Joshua Errett, The Ottawa Citizen

Published: Tuesday, March 14, 2006

When Eleanor Crawley suffered a heart attack in early January, she asked -- and expected -- paramedics to take her directly to the Ottawa Hospital's Civic campus, where staff were familiar with her condition.

But that's not quite what happened. The 58-year-old says she waited for 25 minutes for the ambulance to arrive. Then, she was loaded inside only to be driven to a nearby street corner where, she says, she was transferred to another ambulance, which took her to the Queensway-Carleton Hospital. Only staff at the Queensway-Carleton decided she'd be better served at another hospital. Another ambulance was called and, finally, Ms. Crawley made it to the heart institute, which is at the Civic campus.

Now, two months and several complaints later to the ambulance service and their city councillor, Ms. Crawley and her husband, Steve Wheeler, are still wondering why their wishes were ignored. They say the next time they have go to hospital, they'll drive themselves.


Read more here...
 
"According to the doctors at the (Civic campus), a lot of damage was caused by delays in treatment," said Mr. Wheeler.

sounds like they met with ALS, transferred to the ALS rig, and then went to the closest ED.

Questions: - What did the EKG show initially? - they didn't seem to think it was a cardiac issue.

Why was response delayed?
 
It's not a scenario... I doubt they are going to share the EKG results. The problem is, someone has beef with the ambulance. They have the same policy we have here, never bypass a facility with a class 1 or class 2 Medical/Trauma Patient. I'd be skinned by my director if I skipped the closest hospital with a heart attack victim.

So they call 911 at 12:21... How far, by road, were they from the nearest Ambulance post?

Time to take info & dispatch.. give it 6 minutes. Time to get in the rig and get out the door, give it another minute. Time to commute to the scene.. The rest of the time, given traffic and road conditions.

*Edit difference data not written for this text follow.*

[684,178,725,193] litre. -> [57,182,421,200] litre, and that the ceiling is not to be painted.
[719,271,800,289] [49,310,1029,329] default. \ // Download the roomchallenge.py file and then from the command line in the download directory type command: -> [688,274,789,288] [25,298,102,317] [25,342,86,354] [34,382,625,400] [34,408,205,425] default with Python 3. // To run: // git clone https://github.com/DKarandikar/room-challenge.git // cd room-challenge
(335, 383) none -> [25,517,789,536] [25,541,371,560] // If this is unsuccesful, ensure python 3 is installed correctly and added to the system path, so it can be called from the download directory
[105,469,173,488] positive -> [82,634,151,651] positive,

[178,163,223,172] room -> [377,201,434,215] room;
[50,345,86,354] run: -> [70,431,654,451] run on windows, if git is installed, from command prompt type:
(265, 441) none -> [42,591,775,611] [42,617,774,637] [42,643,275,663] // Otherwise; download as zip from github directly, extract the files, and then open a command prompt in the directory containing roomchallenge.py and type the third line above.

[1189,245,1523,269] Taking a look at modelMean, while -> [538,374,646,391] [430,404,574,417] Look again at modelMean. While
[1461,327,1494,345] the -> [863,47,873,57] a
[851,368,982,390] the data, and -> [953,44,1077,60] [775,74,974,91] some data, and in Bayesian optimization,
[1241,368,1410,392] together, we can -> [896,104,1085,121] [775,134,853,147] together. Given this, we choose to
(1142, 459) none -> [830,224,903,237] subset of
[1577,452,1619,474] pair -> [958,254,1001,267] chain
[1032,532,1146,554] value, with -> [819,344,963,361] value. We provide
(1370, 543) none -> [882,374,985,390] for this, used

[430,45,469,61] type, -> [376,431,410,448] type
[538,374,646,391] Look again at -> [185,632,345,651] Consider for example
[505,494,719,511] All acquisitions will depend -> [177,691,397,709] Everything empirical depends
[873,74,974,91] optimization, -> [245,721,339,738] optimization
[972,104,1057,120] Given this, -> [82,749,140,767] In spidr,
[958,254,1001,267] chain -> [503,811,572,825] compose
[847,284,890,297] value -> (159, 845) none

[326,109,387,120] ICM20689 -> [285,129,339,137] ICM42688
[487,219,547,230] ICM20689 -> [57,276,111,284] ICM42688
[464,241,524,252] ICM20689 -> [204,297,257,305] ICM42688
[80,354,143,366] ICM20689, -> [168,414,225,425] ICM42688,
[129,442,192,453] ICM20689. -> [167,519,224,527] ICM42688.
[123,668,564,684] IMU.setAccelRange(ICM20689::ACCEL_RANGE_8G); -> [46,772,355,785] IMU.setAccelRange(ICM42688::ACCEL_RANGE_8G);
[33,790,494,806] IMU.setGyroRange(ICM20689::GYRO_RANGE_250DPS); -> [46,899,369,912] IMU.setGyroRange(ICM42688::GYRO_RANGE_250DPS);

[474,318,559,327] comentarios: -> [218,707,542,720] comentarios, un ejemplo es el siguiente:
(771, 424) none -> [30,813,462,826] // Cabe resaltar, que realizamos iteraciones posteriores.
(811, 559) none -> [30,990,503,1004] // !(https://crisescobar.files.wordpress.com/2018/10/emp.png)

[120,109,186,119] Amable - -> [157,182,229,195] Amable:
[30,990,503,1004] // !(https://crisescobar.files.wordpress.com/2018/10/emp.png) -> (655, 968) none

I called in a brush fire across from our house last week. After I hung up, I had time to get my personal indian tank :P , fill it, walk down the drive way, across rte. 6, and douse some of the fire before the fire whistle even started to blow... So I always figure some of the time gets lost in dispatch.

I've said it before...
You can't post an ambulance in every tax payers drive way...
 
It's all about where you live. 25 minutes is a rural response time where I'm at. Most of the area is in an 8 minute response zone, and you will have fire onscene usually before the ambulance. That's why I choose to live in an 8 minute response zone. An ALS fire station is approximately 1/2 mile away from my house. Shoot times around here run at a max of 2 minutes, since units are dispatched right when a call is answered (first thing they ask is where they are and send appropriate units).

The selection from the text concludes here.